WHAT YOU HAVE TO DO:
Scanning the entries below, copy every line that contains the word "PhotoFeedIndexItem".

STORED DATA:

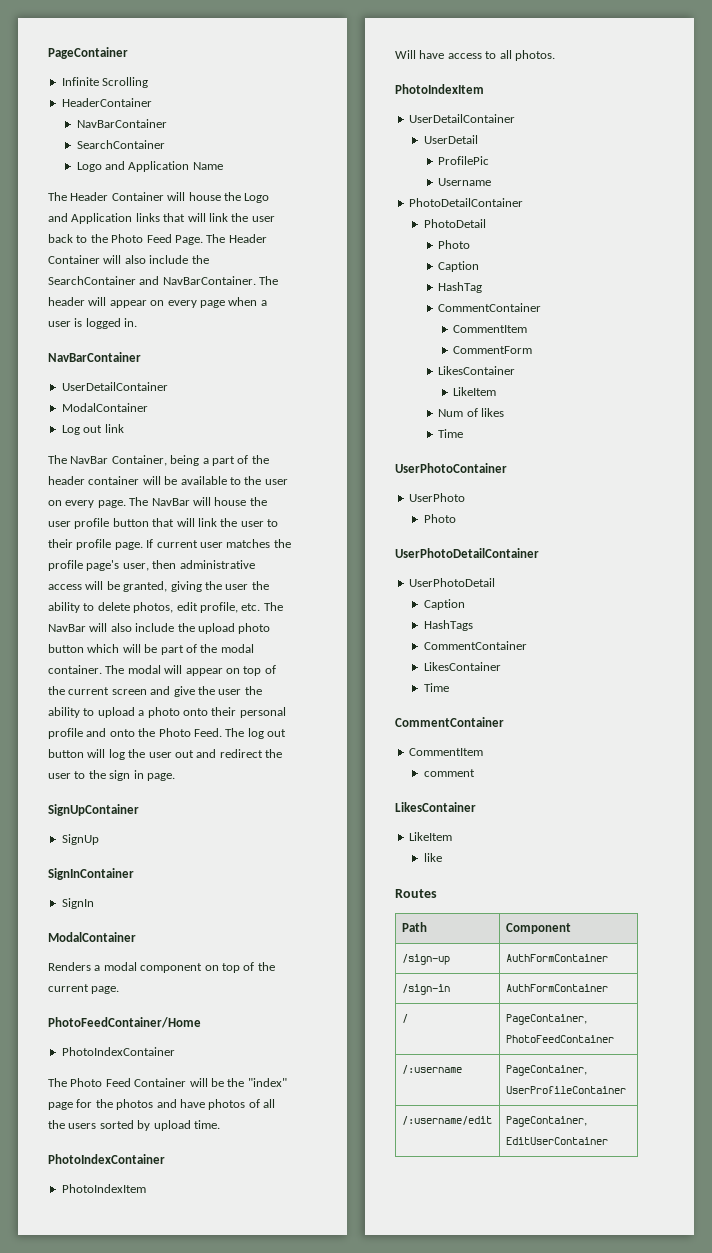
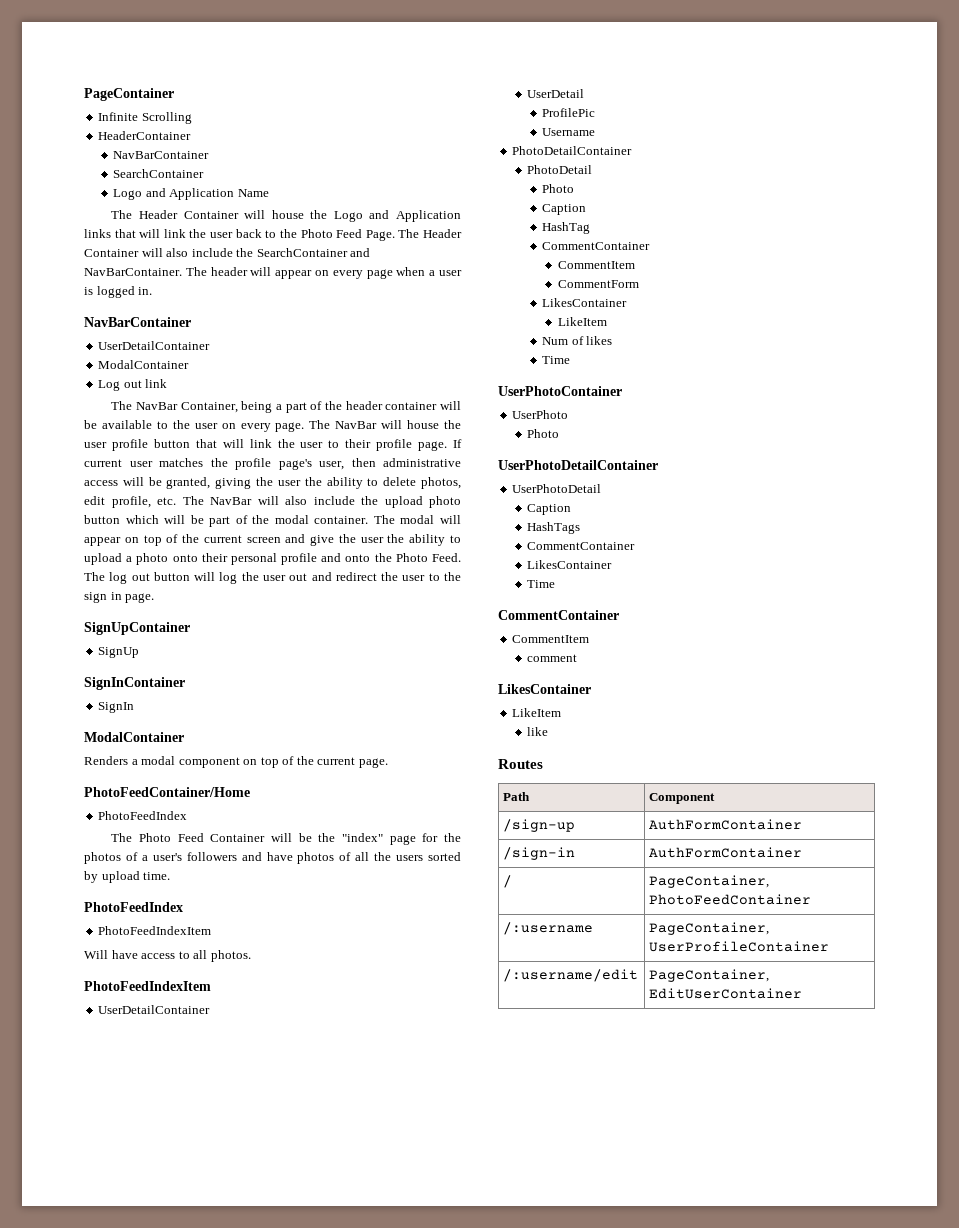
[61,1047,175,1056] PhotoIndexContainer -> [98,811,188,820] PhotoFeedIndex
(154, 1104) none -> [125,852,237,861] of a user's followers
[48,1154,165,1164] [61,1184,146,1193] PhotoIndexContainer // PhotoIndexItem -> [84,902,183,912] [98,926,212,935] PhotoFeedIndex // PhotoFeedIndexItem
[395,84,484,94] PhotoIndexItem -> [84,981,211,991] PhotoFeedIndexItem

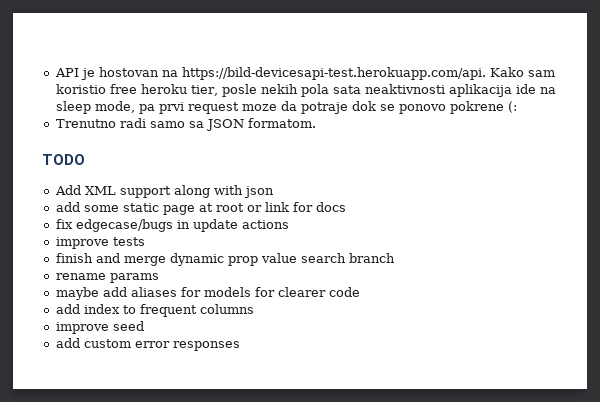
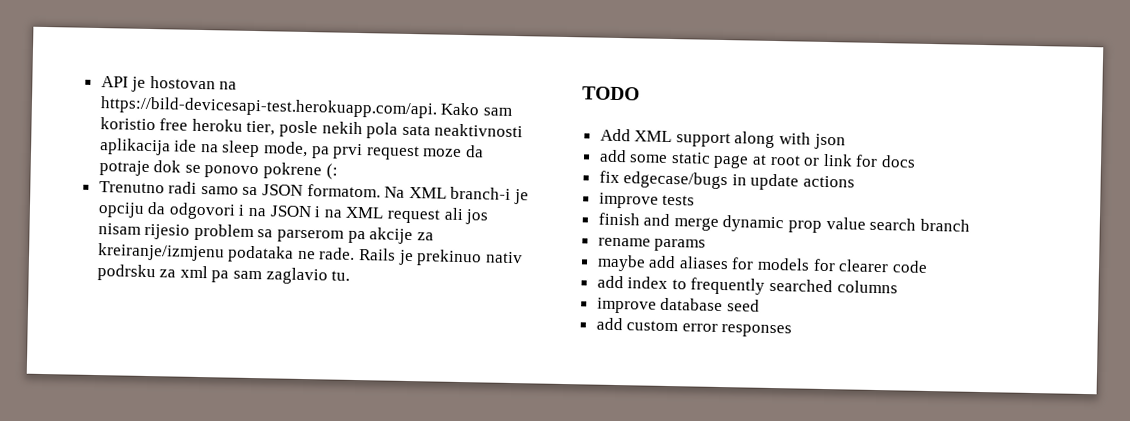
(316, 123) none -> [384,186,530,205] [97,201,490,225] [97,223,434,245] [96,243,523,267] [96,264,351,285] Na XML branch-i je opciju da odgovori i na JSON i na XML request ali jos nisam rijesio problem sa parserom pa akcije za kreiranje/izmjenu podataka ne rade. Rails je prekinuo nativ podrsku za xml pa sam zaglavio tu.
[139,304,197,317] frequent -> [690,277,834,295] frequently searched
(109, 328) none -> [660,297,724,312] database

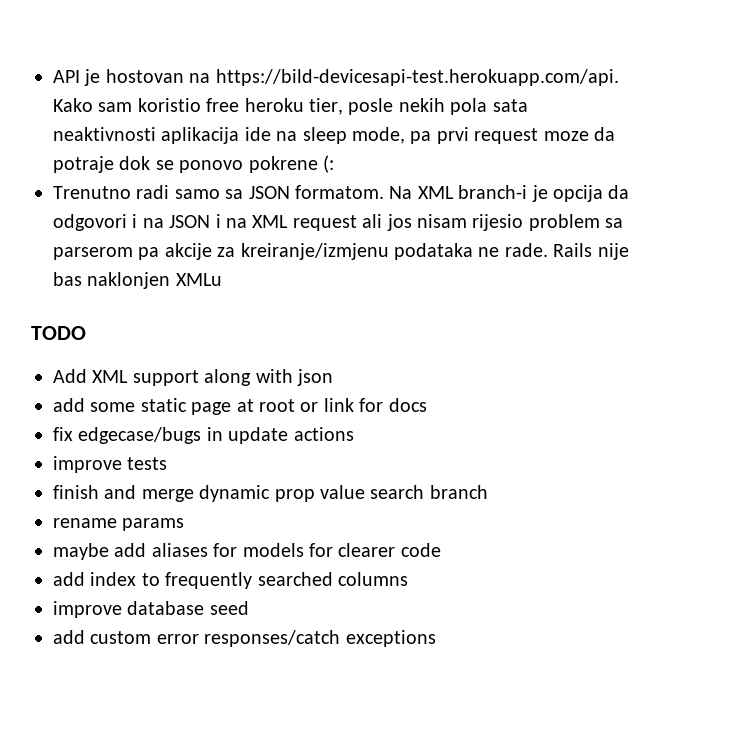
[97,202,145,218] opciju -> [552,185,603,202] opcija
[397,249,523,267] [96,264,351,285] je prekinuo nativ podrsku za xml pa sam zaglavio tu. -> [597,243,629,260] [53,272,222,289] nije bas naklonjen XMLu
[721,324,793,338] responses -> [204,630,436,647] responses/catch exceptions

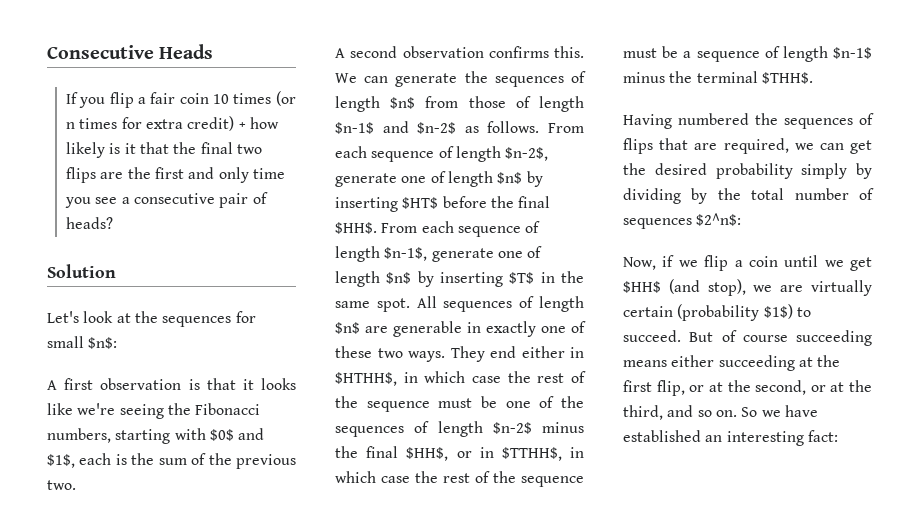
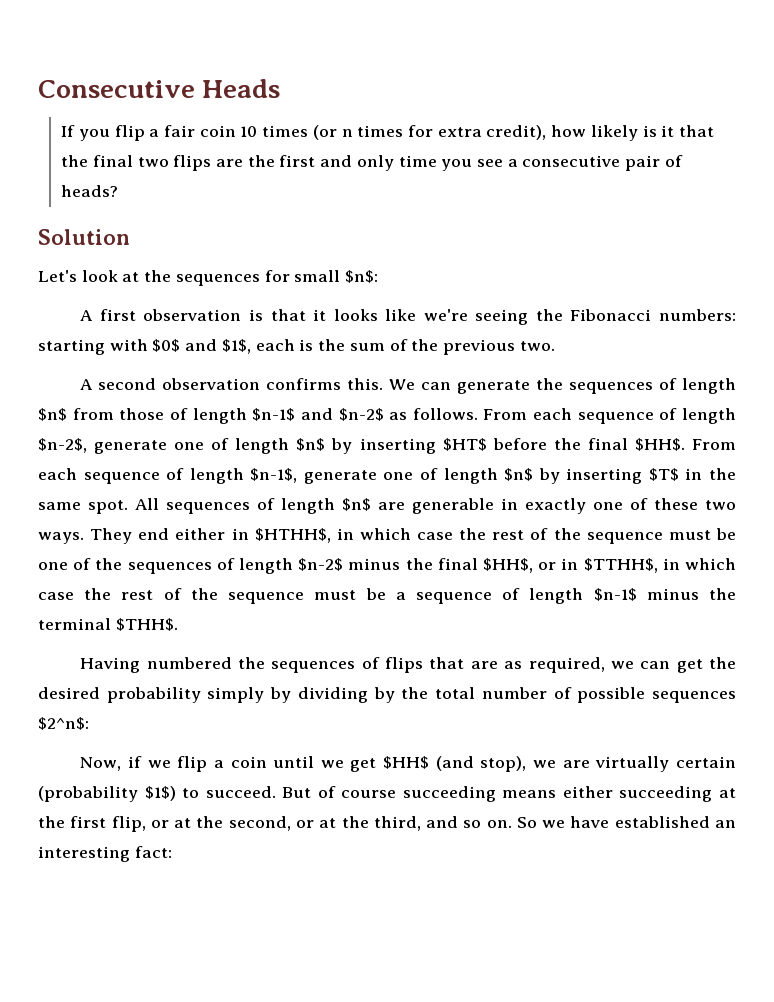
[187,116,246,131] credit) + -> [486,125,547,140] credit),
[47,428,111,443] numbers, -> [659,309,736,321] numbers:
(718, 146) none -> [504,661,523,669] as
(874, 194) none -> [577,687,646,703] possible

ANSWER BELOW:
[48,1154,165,1164] [61,1184,146,1193] PhotoIndexContainer // PhotoIndexItem -> [84,902,183,912] [98,926,212,935] PhotoFeedIndex // PhotoFeedIndexItem
[395,84,484,94] PhotoIndexItem -> [84,981,211,991] PhotoFeedIndexItem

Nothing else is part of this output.